What Is Rented Dwelling Insurance

Are you thinking about purchasing an income property or renting out part of your home for an extra boost to your income? It is important to consider the additional risk you will be taking on and to make sure you will be properly covered by rental property insurance, otherwise known as landlord insurance.


Is rented dwelling insurance required?

No, rented dwelling insurance is not required by law to begin renting out your property, but you will want to have this type of insurance to be covered from the additional risk.

There is a possibility that you can add on rental coverage to your existing homeowners insurance based on the type of tenants. For example, if the tenant is a student or one family, or if it is a short-term rental for a few weeks a year these are points to bring up to your insurance broker to help them determine what options are available to you. While it may be possible to add on this coverage, it is important to keep in mind that a claim on the rental will also affect your existing homeowner insurance policy which can increase your premium.

In the case where you are renting out an income property that is separate from your home, there will be further risk because you will not be living on the premises so it is again advisable to get rented property insurance.

Be mindful that if you do not add on rental coverage or you do not get landlord insurance, your regular home property insurance will not cover you if there’s a claim situation.


How is it different from my existing homeowner's insurance?

If you are only considering renting out your basement or a spare room to a student, it is understandable to wonder why your current policy isn’t sufficient. However, there is significantly more risk with having a tenant such as property damage from tenants or visitors, loss of rental earnings, on-site injuries, theft and much more. Having rental property liability insurance coverage protects your new income stream from becoming a major financial liability.


Should I still have my tenants get rental insurance?

Your rented dwelling insurance will not protect your tenant’s possessions and property so it would be in your best interest for your tenant to still get rental insurance. This will reduce the risk of conflict and potential lawsuits in cases where property is damaged or persons are injured.

In addition, some insurers will not offer you a rental property insurance policy if your tenants do not have their own rental insurance as well.


How much does rented dwelling insurance cost?

The average rental property insurance premium is around $700-1,200 but can increase depending on which additional coverages you require. Basic landlord insurance coverage can include liability protection for the actual structure and rental income protection if the property becomes uninhabitable. While additional coverages can cover theft, vandalism, and loss of rental income from unpaid rent.

There is a lot to consider when becoming a landlord, but we are here to help take rental property insurance off your mind. Drop us a line and we can advise you on what coverage you need and the options that are available to you based on your unique situation.


Why Use a Licensed Insurance Broker?

Are you thinking about purchasing an income property or renting out part of your home for an extra boost to your income? It is important to consider the additional risk you will be taking on and to make sure you will be properly covered by rental property insurance, otherwise known as landlord insurance.

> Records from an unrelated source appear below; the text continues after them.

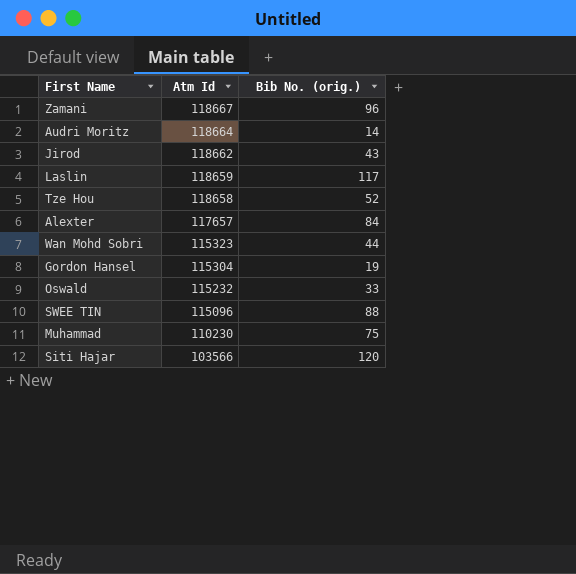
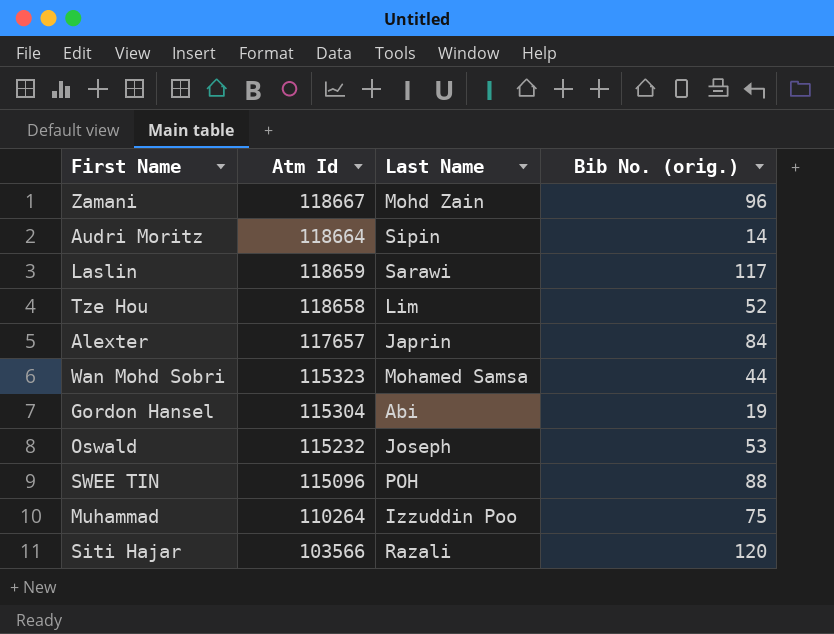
column Last Name | position: none -> 3
row Jirod: 118662 | 43 -> none
Oswald | Bib No. (orig.): 33 -> 53
Muhammad | Atm Id: 110230 -> 110264

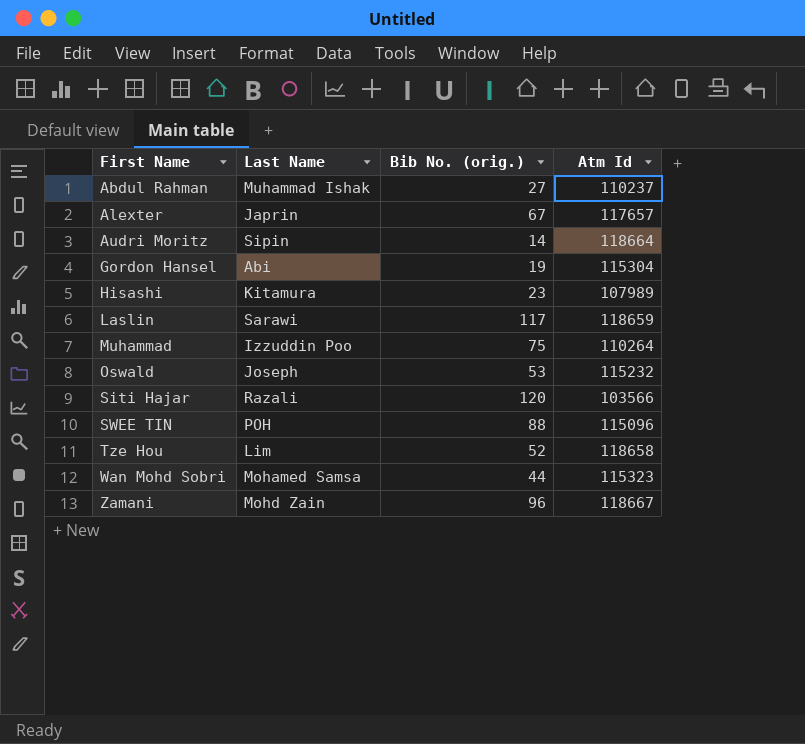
row order: Atm Id descending -> First Name ascending
column Atm Id | position: 2 -> 4
row Abdul Rahman: none -> Muhammad Ishak | 27 | 110237
Alexter | Bib No. (orig.): 84 -> 67
row Hisashi: none -> Kitamura | 23 | 107989

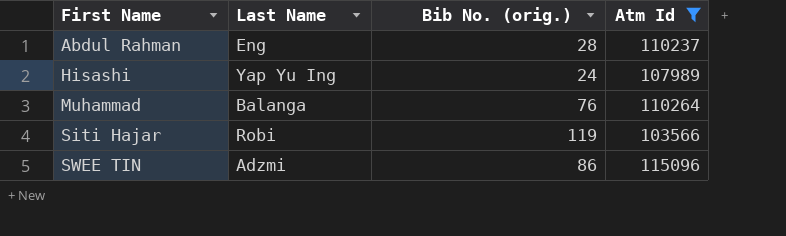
filter: none -> Atm Id <= 115096
Abdul Rahman | Last Name: Muhammad Ishak -> Eng
Abdul Rahman | Bib No. (orig.): 27 -> 28
Hisashi | Last Name: Kitamura -> Yap Yu Ing
Hisashi | Bib No. (orig.): 23 -> 24
Muhammad | Last Name: Izzuddin Poo -> Balanga
Muhammad | Bib No. (orig.): 75 -> 76
Siti Hajar | Last Name: Razali -> Robi
Siti Hajar | Bib No. (orig.): 120 -> 119
SWEE TIN | Last Name: POH -> Adzmi
SWEE TIN | Bib No. (orig.): 88 -> 86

What is a licensed insurance broker?

A licensed broker is a registered independent insurance professional governed by the Registered Insurance Brokers Act in Ontario. Brokers sell general insurance like coverage for your car, home, business, etc. They are not tied to one insurance company, so brokers can shop around and provide independent advice that is in the best interest of their client.


What is required to become a licensed broker?

In Ontario, insurance brokers are regulated and licensed by the Registered Insurance Brokers of Ontario (RIBO). To be licensed, your insurance broker had to study and complete the Level 1 Exam (with a pass rate of only 62% in 2019) and be employed at a RIBO licensed brokerage. In addition, they cannot hold another form of employment or participate in a secondary business and must only be employed as an insurance broker. To maintain their license, your insurance broker has to earn 8 hours of continuing education credits each year in RIBO accredited courses, adhere to the RIBO code of conduct, and be bonded and covered under a professional liability policy.


Is being licensed the same as the designations next to my broker’s name?

You may see CIP, CAIB, or CCIB (to name a few) after your broker’s name and wonder what these mean or if they are the same as being licensed. These are additional designations and are different from being licensed by RIBO. Just like other professionals, many insurance brokers are dedicated to their profession and want to stay up-to-date and learn more about their industry. Each designation has their own course requirements and final examinations but it does not mean that they are licensed to sell insurance.


How do I know if my broker is licensed?

You can do quick search on the RIBO website using their first and last name, but keep in mind that they can be licensed under their legal name but practice under an English preferred name.


What are the consequences of buying insurance through an unlicensed broker?

The Financial Services Regulatory Authority of Ontario (FSRA) advises against purchasing insurance from unlicensed brokers. Customers of unlicensed brokers will not be protected under Ontario’s Insurance Act and the regulations that govern Ontario’s licensed insurance companies and brokers.